The civil rights organizations’ lawsuit includes evidence and claims that are not present in the federal government’s separate challenge to SB 1070, which was ruled on last month by the U.S. Supreme Court. In its ruling, the Supreme Court struck down three other provisions of SB 1070. The Court noted potential constitutional problems with Section 2(B), the “show me your papers” provision, but did not strike it down based on the evidence and claims that the federal government brought in its case. The Supreme Court noted, however, that other challenges could be brought against the section.
In their motion today, the civil rights groups contend that section 2(B) unlawfully discriminates against Latinos and individuals of Mexican origin. The groups present evidence that legislators who supported the law routinely used false “facts” and discriminatory language, and that they intended Section 2(B) to impose state-wide the racial profiling tactics of Sherriff Joe Arpaio of Maricopa County. The groups also introduced new evidence demonstrating that Section 2(B) will violate the Fourth Amendment and federal preemption if it is allowed to go into effect. Finally, the groups ask the district court to block a separate provision of SB 1070 creating a state crime for “harboring” undocumented individuals, which the Supreme Court’s recent decision makes clear is unconstitutional.
The request was made on behalf of plaintiffs in Valle del Sol v. Whiting et. al. (formerly known as Friendly House v. Whiting et. al.), a class-action lawsuit challenging SB 1070, which was filed in May 2010.
“The ‘papers provision’ is unconstitutional and the people of Arizona should not be subject to this law for even a single day,” said Victor Viramontes, MALDEF National Senior Counsel. “This law would result in Latinos being illegally arrested and detained across Arizona.”
Police chiefs across the country have long concluded that section 2(B) could not be implemented in a race-neutral manner. Immigration experts agree there is no way to determine immigration status based on external or physical characteristics, and that police will end up using race and ethnicity to decide who is in the country without authorization.

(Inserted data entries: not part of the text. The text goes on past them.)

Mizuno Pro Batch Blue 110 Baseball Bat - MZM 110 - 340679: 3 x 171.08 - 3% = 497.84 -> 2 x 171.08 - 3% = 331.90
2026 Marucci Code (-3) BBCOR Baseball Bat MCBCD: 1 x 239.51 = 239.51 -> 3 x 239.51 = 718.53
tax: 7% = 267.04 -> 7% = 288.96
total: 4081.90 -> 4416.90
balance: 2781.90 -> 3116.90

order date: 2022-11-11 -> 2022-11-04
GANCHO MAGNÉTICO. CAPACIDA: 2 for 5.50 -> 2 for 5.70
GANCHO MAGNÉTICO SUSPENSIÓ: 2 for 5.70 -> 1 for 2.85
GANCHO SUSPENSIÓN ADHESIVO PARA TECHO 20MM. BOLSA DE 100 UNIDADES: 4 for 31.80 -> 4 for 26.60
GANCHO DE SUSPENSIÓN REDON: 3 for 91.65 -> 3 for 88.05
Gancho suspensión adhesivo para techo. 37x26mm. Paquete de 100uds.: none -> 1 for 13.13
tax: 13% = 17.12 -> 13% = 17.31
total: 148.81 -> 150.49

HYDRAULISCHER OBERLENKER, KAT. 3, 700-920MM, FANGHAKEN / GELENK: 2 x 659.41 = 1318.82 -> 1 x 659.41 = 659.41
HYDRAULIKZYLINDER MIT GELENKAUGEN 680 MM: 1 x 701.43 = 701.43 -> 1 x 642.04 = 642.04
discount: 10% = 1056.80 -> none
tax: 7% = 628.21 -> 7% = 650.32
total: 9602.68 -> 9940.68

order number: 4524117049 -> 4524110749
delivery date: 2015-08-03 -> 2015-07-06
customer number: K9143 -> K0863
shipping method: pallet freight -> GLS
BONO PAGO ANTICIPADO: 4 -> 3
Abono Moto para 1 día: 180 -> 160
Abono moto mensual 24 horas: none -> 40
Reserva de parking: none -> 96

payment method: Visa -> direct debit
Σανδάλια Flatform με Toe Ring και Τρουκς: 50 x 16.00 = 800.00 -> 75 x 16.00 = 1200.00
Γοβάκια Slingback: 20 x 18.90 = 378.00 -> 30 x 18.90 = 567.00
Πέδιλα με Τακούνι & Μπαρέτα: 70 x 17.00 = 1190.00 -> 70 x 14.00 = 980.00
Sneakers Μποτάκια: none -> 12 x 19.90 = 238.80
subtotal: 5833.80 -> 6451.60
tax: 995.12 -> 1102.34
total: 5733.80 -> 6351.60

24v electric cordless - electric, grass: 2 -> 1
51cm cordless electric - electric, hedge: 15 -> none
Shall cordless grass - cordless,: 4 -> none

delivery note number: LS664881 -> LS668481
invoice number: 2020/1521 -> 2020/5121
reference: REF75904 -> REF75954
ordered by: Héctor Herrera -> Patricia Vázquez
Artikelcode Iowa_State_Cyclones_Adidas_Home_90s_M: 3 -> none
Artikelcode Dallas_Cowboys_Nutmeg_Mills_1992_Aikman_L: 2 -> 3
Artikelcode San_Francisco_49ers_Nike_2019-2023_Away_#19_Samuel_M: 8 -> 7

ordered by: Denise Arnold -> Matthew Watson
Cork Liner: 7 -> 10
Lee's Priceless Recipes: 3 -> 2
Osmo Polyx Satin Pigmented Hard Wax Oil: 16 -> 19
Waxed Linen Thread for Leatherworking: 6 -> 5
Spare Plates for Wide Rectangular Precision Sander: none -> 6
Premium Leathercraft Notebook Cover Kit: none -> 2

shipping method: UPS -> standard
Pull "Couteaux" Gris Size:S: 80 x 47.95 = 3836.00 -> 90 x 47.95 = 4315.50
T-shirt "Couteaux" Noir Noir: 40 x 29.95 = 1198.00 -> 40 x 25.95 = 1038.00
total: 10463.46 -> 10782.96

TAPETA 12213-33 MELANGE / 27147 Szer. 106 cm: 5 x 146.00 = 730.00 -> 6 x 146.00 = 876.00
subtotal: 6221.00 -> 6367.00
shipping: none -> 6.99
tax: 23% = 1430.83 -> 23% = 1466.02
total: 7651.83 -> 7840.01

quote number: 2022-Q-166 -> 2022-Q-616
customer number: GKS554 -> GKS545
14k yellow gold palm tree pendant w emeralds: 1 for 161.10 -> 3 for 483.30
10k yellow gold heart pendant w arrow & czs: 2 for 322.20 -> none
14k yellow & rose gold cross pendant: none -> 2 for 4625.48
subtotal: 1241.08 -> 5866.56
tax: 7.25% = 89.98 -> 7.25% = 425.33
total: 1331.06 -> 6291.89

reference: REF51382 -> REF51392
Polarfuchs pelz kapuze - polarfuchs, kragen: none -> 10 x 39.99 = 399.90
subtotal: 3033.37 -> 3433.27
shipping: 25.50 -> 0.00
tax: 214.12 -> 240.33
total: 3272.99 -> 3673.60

“Our Constitution protects us from state laws that intend to discriminate based on the color of a person’s skin or her or his nationality,” said Karen Tumlin, managing attorney with the National Immigration Law Center. “The district court should block this hateful provision that threatens countless Arizonans’ basic right to live free from fear of harassment or prolonged detention.”
“In a state that’s more than 30 percent Latino, requiring police to act as immigration agents is an invitation to racial profiling on a massive scale” said Omar Jadwat, a senior staff attorney with the ACLU Immigrants’ Rights Project. “Police chiefs know these laws don’t work and we now hope the courts will send that message to the politicians as well.”
The coalition includes MALDEF, NILC, ACLU, the National Day Laborer Organizing Network, the ACLU of Arizona, as the Asian Pacific American Legal Center and the Asian American Justice Center, both members of the Asian American Center for Advancing Justice, as well as the NAACP. The law firms of Munger, Tolles & Olson LLP, Altshuler Berzon LLP, and Roush, McCracken, Guerrero, Miller & Ortega are acting as co-counsel in the case.